How do they control it? All they provide is computing power and logging of public transactions independently, completely random based on a separate transaction. The ledger would log if transactions were occurring on the same IP to receive a payout from logging it. Its really a stretch to say it would even be a net increase after increased power consumption to generate enough to control something that random.



"any blockchain has a specified algorithm for scoring different versions of the history so that one with a higher value can be selected over others. Blocks not selected for inclusion in the chain are called orphan blocks.[35] Peers supporting the database don't have exactly the same version of the history at all times. Instead, they keep the highest scoring version of the database that they currently know of. Whenever a peer receives a higher scoring version (usually the old version with a single new block added) they extend or overwrite their own database and retransmit the improvement to their peers. There is never an absolute guarantee that any particular entry will remain in the best version of the history forever. Because blockchains are typically built to add the score of new blocks onto old blocks and because there are incentives to work only on extending with new blocks rather than overwriting old blocks, the probability of an entry becoming superseded goes down exponentially[37] "

It's actually been called "Blockchains are secure by design and are an example of a distributed computing system with high Byzantine fault tolerance. Decentralized consensus has therefore been achieved with a blockchain."



The seeders of the torrents of porn I download don't control the porn. They provide their cpu to distribute it.



SickleSigh said:
nanarchy said:

It means control is centralised in a single country and hence subject to that countries policies, laws, influence and potentially manipulation. China for the most part is no worse than any other country but you see all these people arguing that the strength of bitcoin is it is not in any single governments control and influence when that could not be any further from the truth.

How do they control it?
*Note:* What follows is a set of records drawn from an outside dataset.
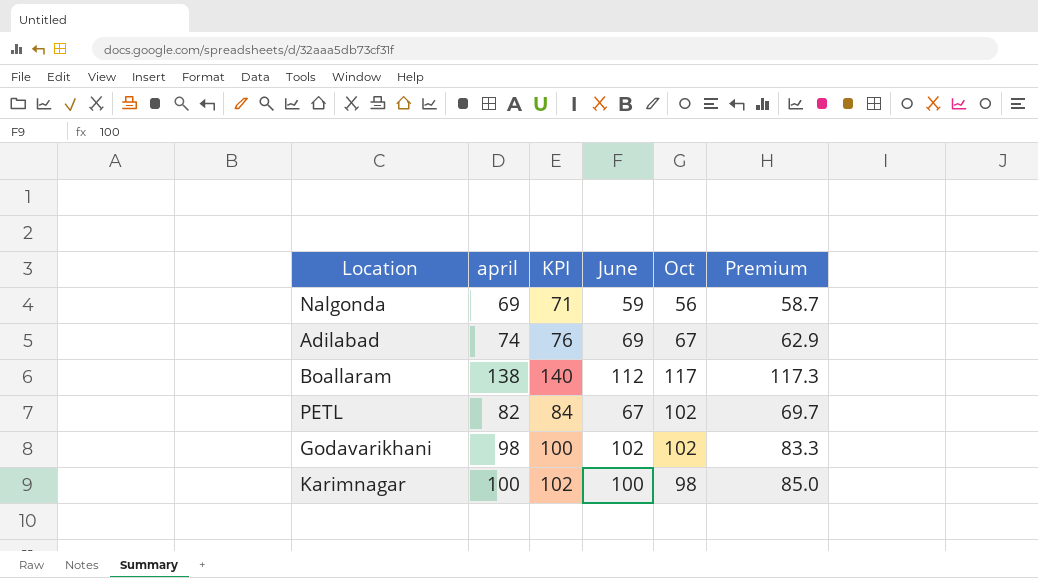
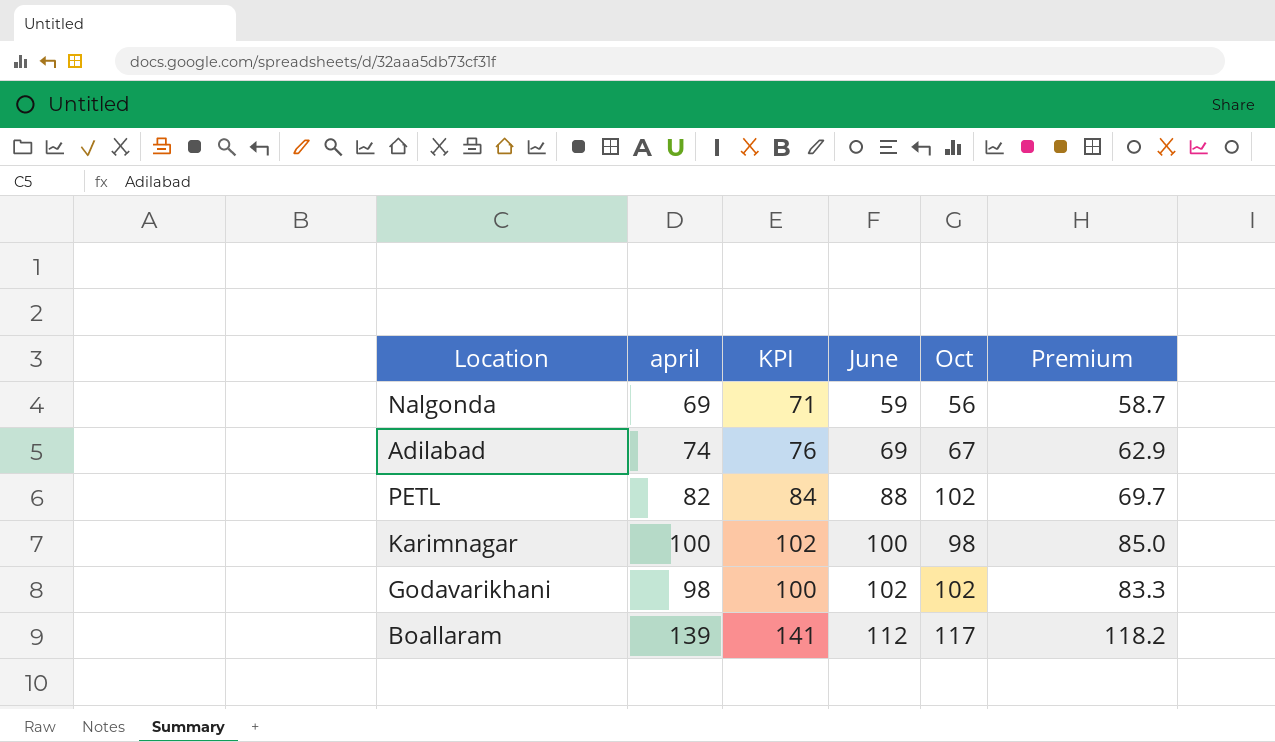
row order: none -> June ascending
PETL | June: 67 -> 88
Boallaram | april: 138 -> 139
Boallaram | KPI: 140 -> 141
Boallaram | Premium: 117.3 -> 118.2

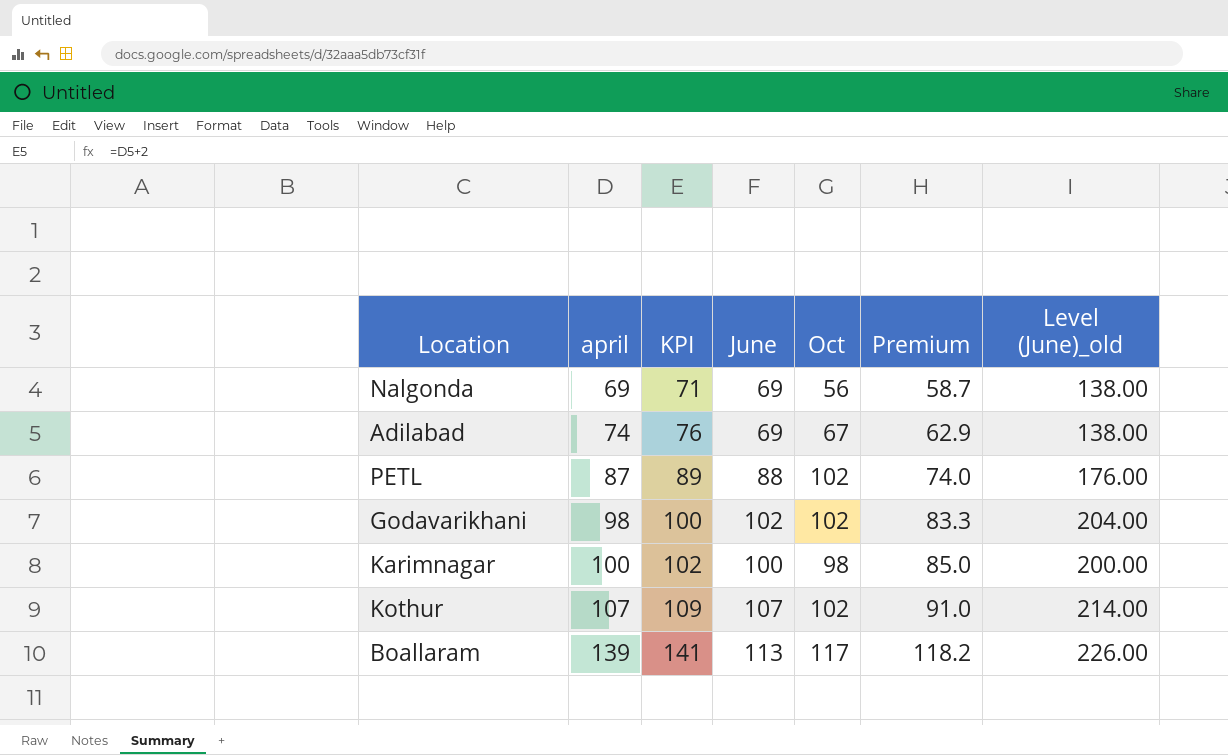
row order: June ascending -> april ascending
column Level (June)_old | formula: none -> [June] * 2
Nalgonda | June: 59 -> 69
PETL | april: 82 -> 87
PETL | KPI: 84 -> 89
PETL | Premium: 69.7 -> 74.0
row Kothur: none -> 107 | 109 | 107 | 102 | 91.0 | 214.00
Boallaram | June: 112 -> 113

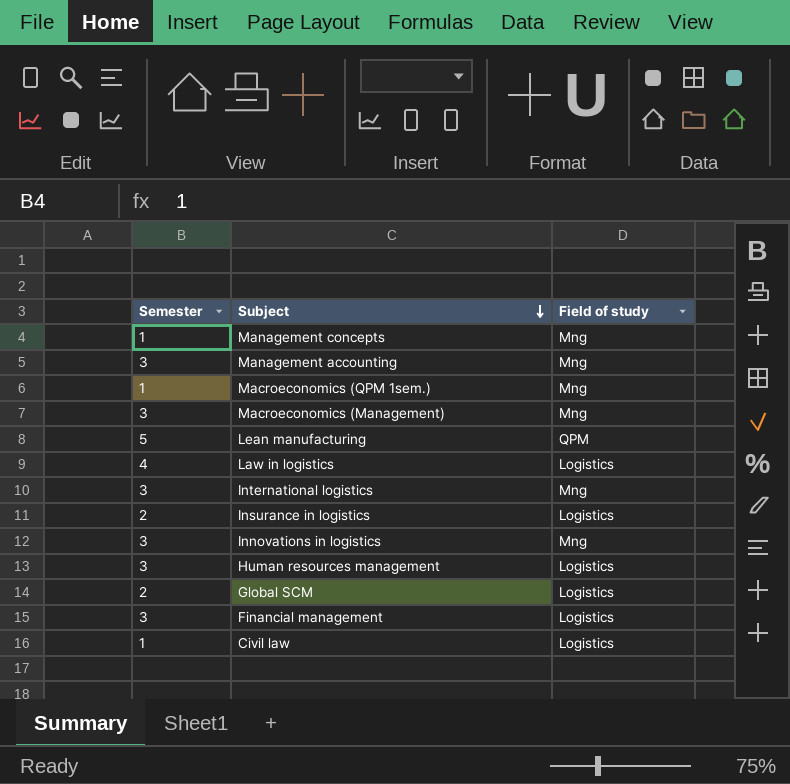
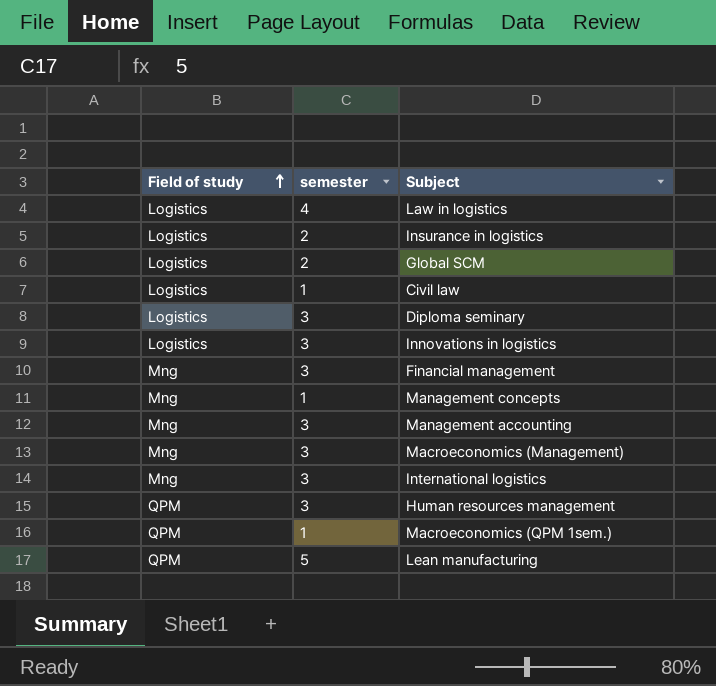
row order: Subject descending -> Field of study ascending
column Field of study | position: 3 -> 1
column name: Semester -> semester
row Diploma seminary: none -> Logistics | 3
Innovations in logistics | Field of study: Mng -> Logistics
Financial management | Field of study: Logistics -> Mng
Human resources management | Field of study: Logistics -> QPM
Macroeconomics (QPM 1sem.) | Field of study: Mng -> QPM

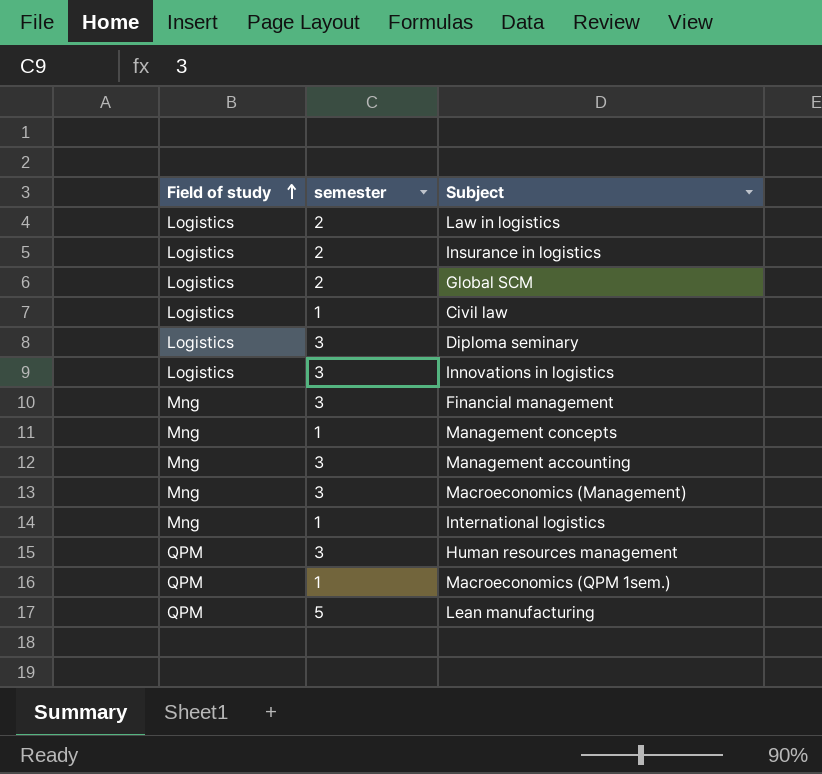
Law in logistics | semester: 4 -> 2
International logistics | semester: 3 -> 1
All they provide is computing power and logging of public transactions independently, completely random based on a separate transaction. The ledger would log if transactions were occurring on the same IP to receive a payout from logging it. Its really a stretch to say it would even be a net increase after increased power consumption to generate enough to control something that random.

well firstly China force a large amount of control on all companies in china. more than 80% of hashing power is chinese based, you only need 51% to exploit/attack/destroy the blockchain, therefore bitcoin operates on the goodwill of the chinese government. Secondly bitcoin on the global or even chinese scale is small change, they could crash or hyper inflate the value at will for very little cost (certainly far cheaper than doing it with real currency).



SickleSigh said:
The brilliance of Bitcoin is the lack of a Federal Reserve staffed by shysters that lend currency to a govt. with debt. Easy to see how all money is meaningless beyond the value society shares. A delusion we all willingly go along with, but when it becomes arbitrary with inflation or deflation that delusion can't persist. Post WW1 Weimar Germany would pay employees at start of day and let them shop, as bread would be 5x more expensive at end of day. People used currency as wall paper.
The public ledger available for all to see and unable to be manipulated creates a free market currency that bankers don't control. No wonder China is trying so hard to kill it.

Bitcoin is nice beta test for governments before they lauch their own cryptocurrencies and kill off decentralized cryptos.